Developer wants to meet with residents of Rolling Meadows

By Nadia Malik

Daily Herald Staff Writer
Posted Sunday, January 22, 2006

A developer trying to bring a large retail and housing complex into Rolling Meadows will once again meet with area residents to explain the project.

Officials with Bristol Chicago Development will have their second community meeting at 7:30 p.m. Thursday at the Rolling Meadows Library, 3110 Martin Lane.

The company wants to build on the empty site at the corner of Kirchoff Road and Meadow Drive in downtown Rolling Meadows, where a Dominick’s used to stand.

Bristol is proposing The Residences on Meadow development that would include row houses along the back of the lot — where the empty storefront currently sits — and a four-story apartment complex in the center of the 11-acre site.

The front of the lot facing Kirchoff Road would include condominiums with retail stores on the first floor, named The Shoppes on Meadow. Much of the retail would include current shops on the site that would be moved closer to the street.


At the first community meeting, and at prior city council meetings, some residents were concerned that the apartment complex was not appropriate for downtown Rolling Meadows.

One worry was that the apartments wouldn’t rent because of the high prices, ranging from $1,000 to $1,700 a month.

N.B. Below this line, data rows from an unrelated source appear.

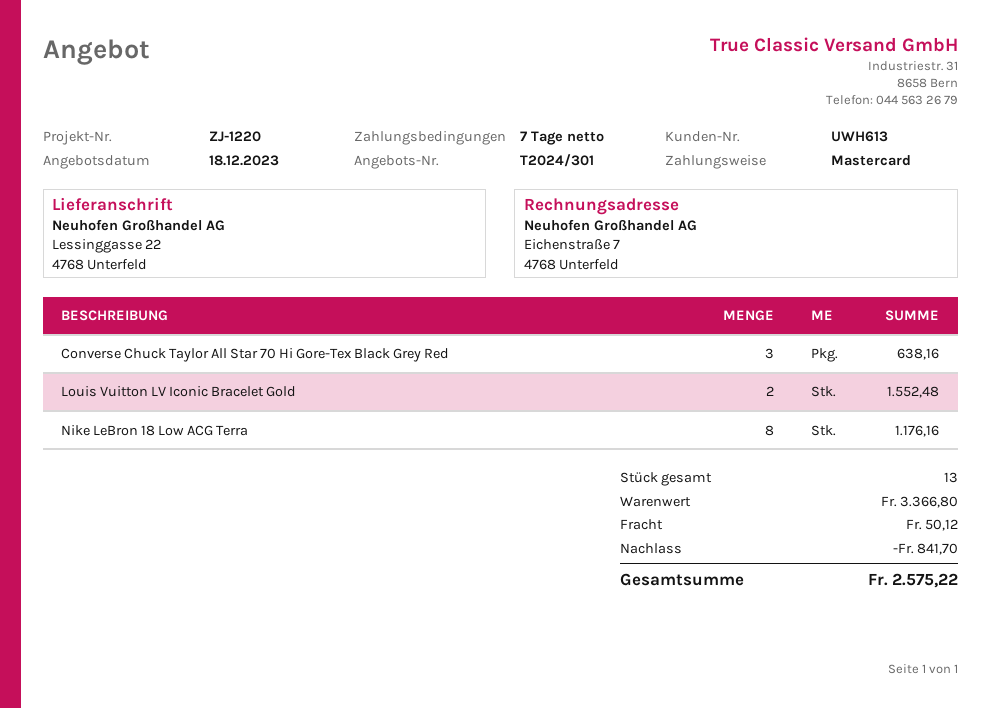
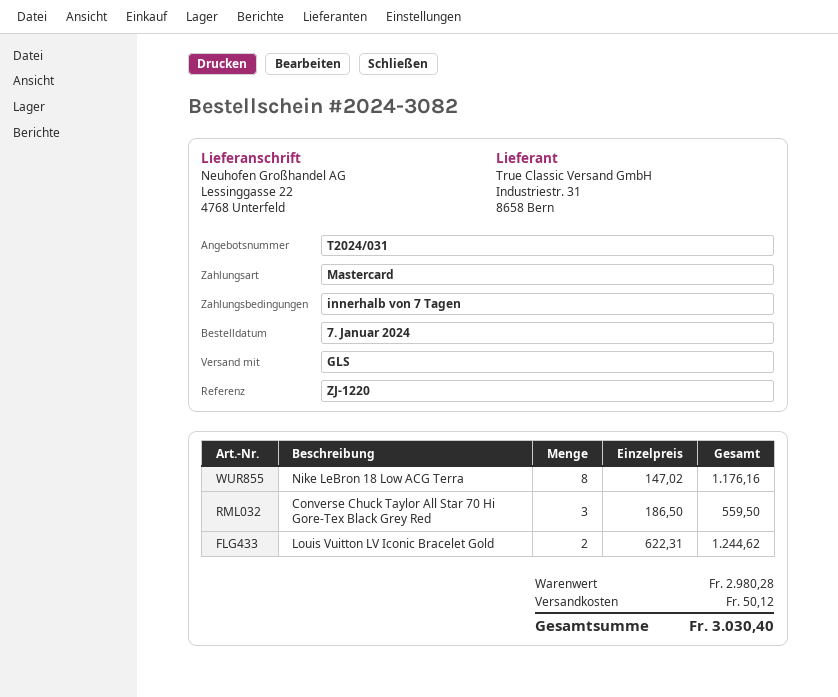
quote number: T2024/301 -> T2024/031
Converse Chuck Taylor All Star 70 Hi Gore-Tex Black Grey Red: 3 for 638.16 -> 3 for 559.50
Louis Vuitton LV Iconic Bracelet Gold: 2 for 1552.48 -> 2 for 1244.62
subtotal: 3366.80 -> 2980.28
discount: 841.70 -> none
total: 2575.22 -> 3030.40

Residents also said condominiums would be more attractive since apartments would bring “transient” occupants.

However, Walsh said most residents at the first meeting seemed interested in the project.

“I think there were very few people who opposed it and there were very few people who recommended it highly,” he said. “I guess virtually everybody there stood in the middle someplace.”

Walsh said Bristol did act on some of the resident input, including a traffic study for Meadow Drive, where many students walk to get to nearby schools.

Bristol, this time around, will meet with those who live within 1,000 feet of the site, as opposed to those at the first meeting, who lived within 500 feet of the empty lot.

Letters will be mailed out to those invited to the meeting.

This will be the final community meeting before Bristol Chicago goes in front of the plan commission on Feb. 1 for preliminary approval of the development. If all goes as planned with both the plan commission and the city council, construction on the site could begin this summer.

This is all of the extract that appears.